Hi,
I recently had problems with events (RTX isr events) resulting in the OS_ERR_FIFO_OVF error in os_error(). This prompted me to understand more about this mechanism. I will explain what I know and what I dont know, any input would be appreciated.
When isr_evt_set() is called, it seems that 2 entries are placed in the array os_fifo[]. The first I am guessing is the task control block for the task that must get the event and the second is the event ID. The size of this queue is set in RTX_Conf_xx.c as variable OS_FIFOSZ.
What I dont know: 1. How to flush this queue? 2. Does os_evt_wait..() remove an event from the queue? How? I cant see that to be true 3. How can one check how full the queue is. 4. Does os_evt_clr() clear one event (which one) or all events with the specified flags.
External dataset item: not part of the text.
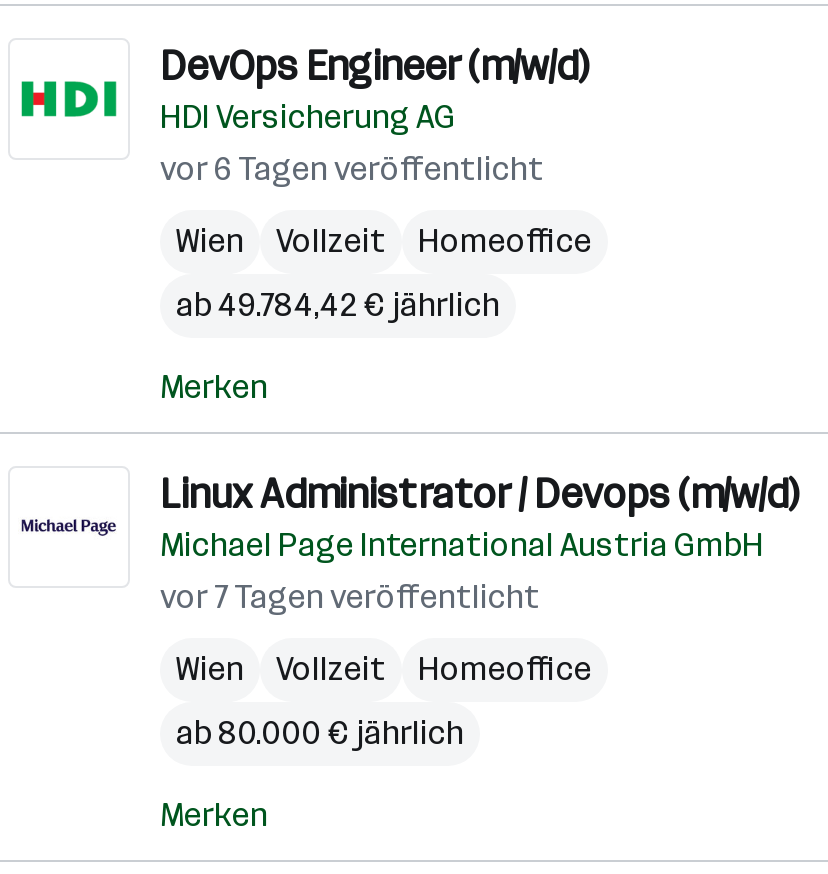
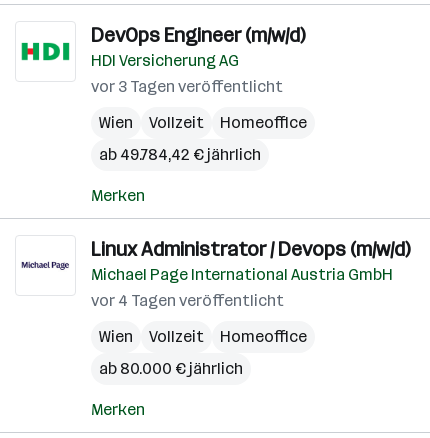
- vor 6 Tagen veröffentlicht
+ vor 3 Tagen veröffentlicht

- vor 7 Tagen veröffentlicht
+ vor 4 Tagen veröffentlicht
It's a pity the Keil/ARM don't make this information available
I don't see how you think flushing all events would represent recovery - it would leave a number of threads very confused since you have violated the assumptions made when they were designed.
That is why a reboot is a good idea. And an even better idea is to make sure you don't have too high ISR load and that your ISR do not set many events per interrupt.
The important thing here is that you can have many interrupt sources. And it's possible to set up the hardware so the processor just moves from one ISR to the next without ever returning back to "normal" operation - which means a situation where you can't expect to get a superloop or OS threads to get anything done. So a proper design must take into account how much the interrupts can stack up to make sure the processor always have capacity for your real-time requirements. Your issues comes from your program failing this part.
In this case you don't get any overflow of any queue of events for your threads to process. But the ISR lets your interrupts run their things as fast as possible - the primary goal is to have a minimum of latency to do what the ISR needs to do. And then - when the pending interrupts have been handled - the OS processes the results of any state changes your ISR introduced, allowing the OS to reschedule which thread that should next get processing time. So "clearing this queue" means "make the OS unable to know how to schedule". And overflowing this internal state means that you don't have enough time for normal code after the ISR has been taken care of.